Gays With Kids is excited to introduce #GayDadStory, a new series in which dads share the story of how their family was created in their own words. Our first #GayDadStory was submitted by New Orleans dad Erik, who first met his husband Douglas more than 10 years ago.
This time last year Douglas and I really started our dialogue about adopting a baby. First we started the serious discussions about whether we were ready, and when we realized we were...just how the heck we were going to make it happen.
It is so hard to wrap my head around what this past year has been like.
I'll first of all say this: I believe that EVERY SINGLE PERSON you know in life you have met for a purpose. There is a reason for everything; you just may not know it now. In time, however, the reasons reveal themselves.
We reached out to everyone we knew who had adopted, which was not a lot of people. And most of them did not get back to us. So we were left full of unanswered questions about a path we wanted to go down, but with absolutely no idea how to begin.
So I suppose we started like any other couple would who wanted to adopt: GOOGLE.

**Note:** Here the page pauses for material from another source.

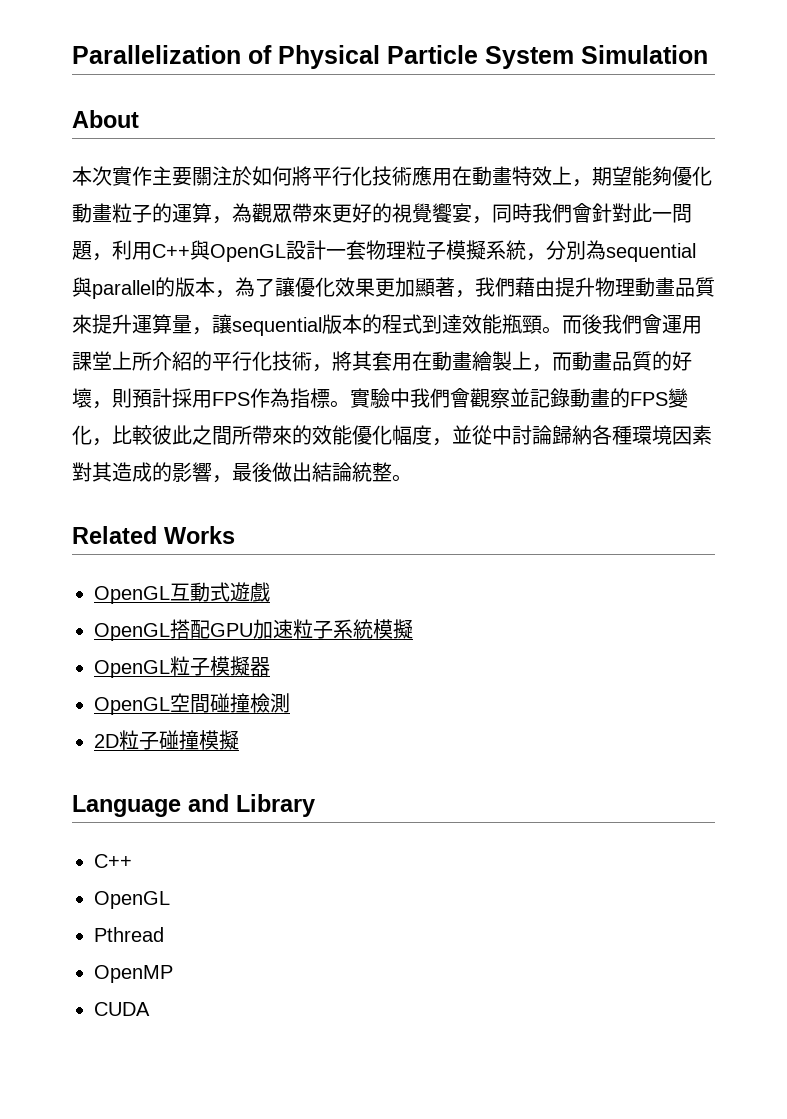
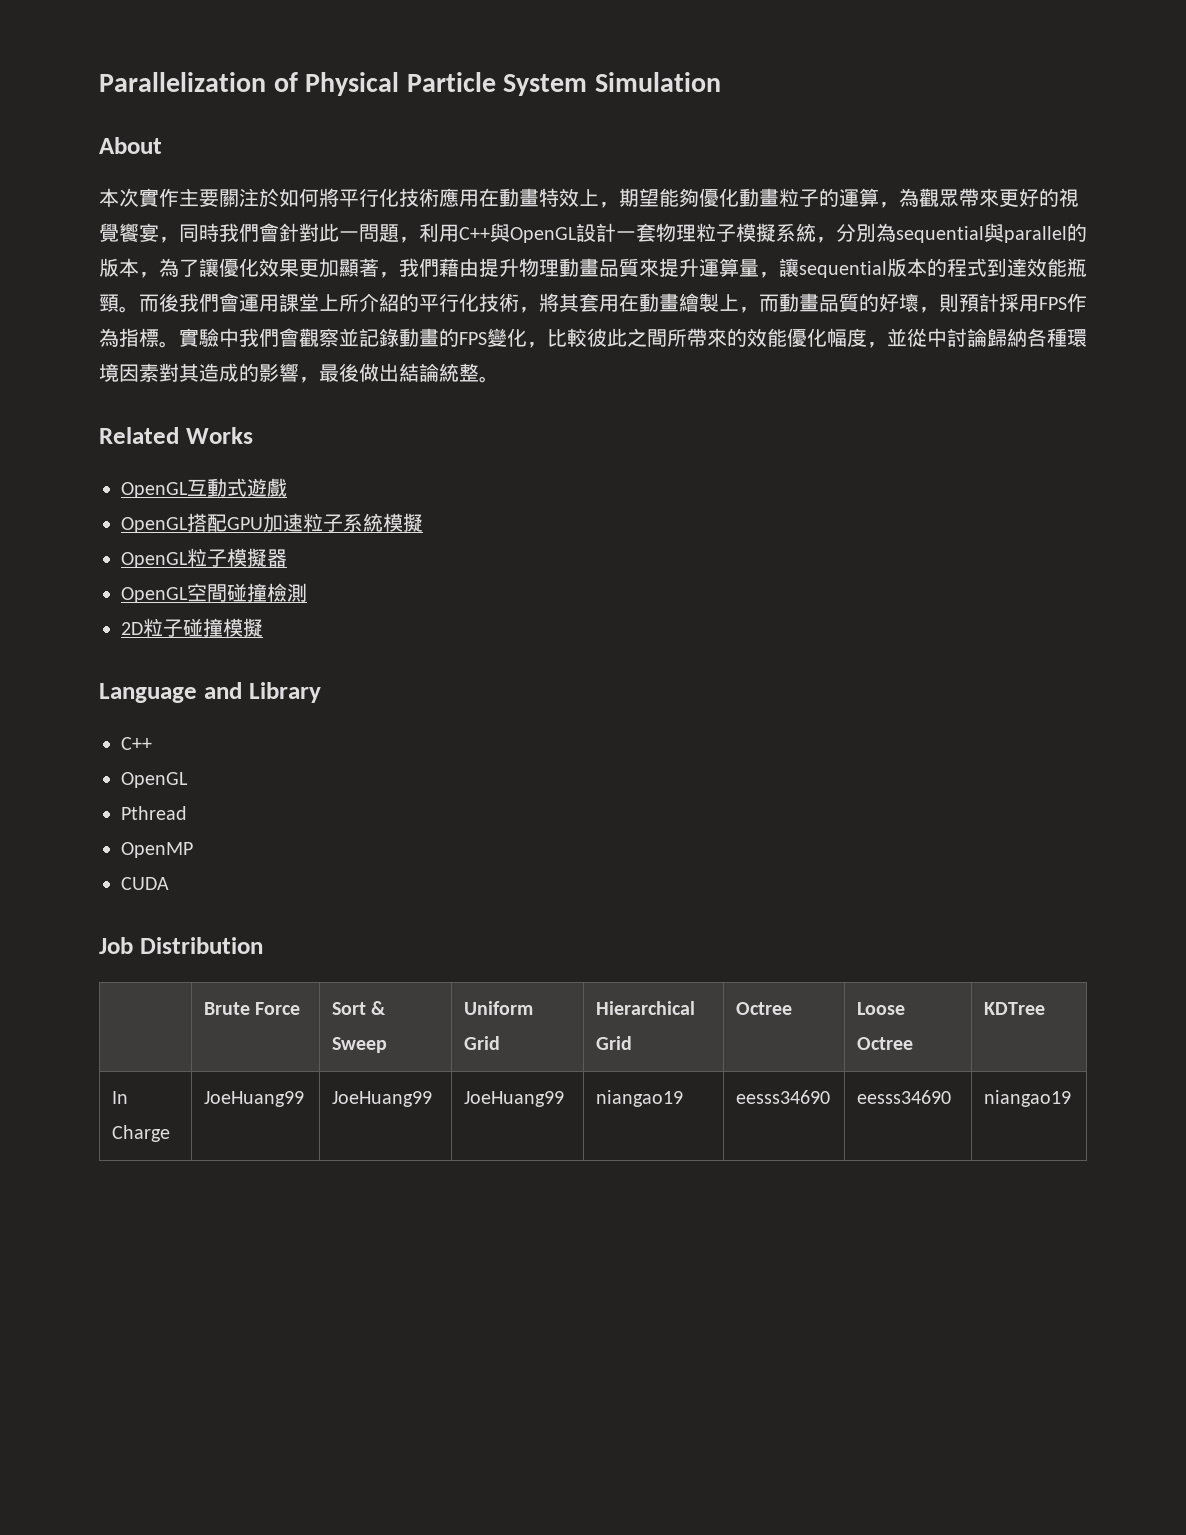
(150, 1009) none -> [99,937,263,954] [204,1002,301,1015] [332,1001,387,1015] [332,1037,388,1053] [464,1001,534,1015] [464,1036,501,1050] [596,1001,696,1015] [596,1036,633,1050] [736,1002,793,1015] [857,1002,906,1015] [857,1037,914,1050] [984,1002,1046,1015] [112,1091,129,1104] [112,1125,171,1142] [204,1091,305,1107] [332,1091,433,1107] [464,1091,565,1107] [596,1090,684,1107] [736,1090,831,1104] [857,1090,952,1104] [984,1090,1072,1107] // Job Distribution // | Brute Force | Sort & Sweep | Uniform Grid | Hierarchical Grid | Octree | Loose Octree | KDTree // In Charge | JoeHuang99 | JoeHuang99 | JoeHuang99 | niangao19 | eesss34690 | eesss34690 | niangao19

Douglas (holding Alli Mae) and Erik
We found two agencies located on the East Coast that seemed like good matches for us. For either one, we would have to fly to their office and begin orientation. We were told that the wait time for gay couples usually ranges between three to five years. But we were ready and eager to get started. We made the call and requested our starter packet. And we waited...The very next day we received an email from one of the original parents we had reached out to many months ago. He knew of an adoption attorney that was in need of a family, particularly a gay family that was ready to adopt. So he gave us the attorney 's contact and we immediately reached out to her.
It was the first week of November and I remember exactly where we were, what we were doing and how we felt. When the attorney said that she had a birth mother in our city...our hearts jumped. But when she said that the birth mother was particularly looking for a same sex couple...our hearts nearly jumped out of our chests.
We looked at each other in our kitchen with our eyes as big as saucers, and with cautious optimism we asked the lawyer what we needed to do. Following her instructions, we frantically composed a bio with a few pictures to send the birth mom. Once sent, all we could do was wait.
That night we left a restaurant located in the same neighborhood of the hospital where the baby we were hoping to adopt would soon be born. As soon as we passed it a huge shooting star shot across the sky. In New Orleans you really don't see shooting stars. We were amazed and just hoped that it could be a devinely planned sign.
We found out the next day that the birth mother wanted to meet us in person. As much as we wanted to shout from the rooftops and tell everyone, we knew we needed to keep it a secret for now. We had heard so many heart breaking stories about how some adoptions fall through, and we didnt want to jinx anything. As hard as it was to keep quiet, that is what we did.
We met with the birth parents multiple times, and each time got to know them and their families a little bit better.
We soon found out that the birth mom picked us. We were matched! As soon as that became clear, we scrambled to get the nursery in order! It was quickly transformed into a peaceful wonderland. It was exactly how I envisioned it.
We had heard that the road to adoption has high points and low points, and our story was no exception.
The baby was born prematurely at 32 weeks, so she needed to stay in the NICU until she was healthy enough to be discharged. During this extended time at the hospital, our daughter's birth mother began to get attached to her baby. We were even told that she had changed her mind, and our experience was being labeled as a "failed adoption."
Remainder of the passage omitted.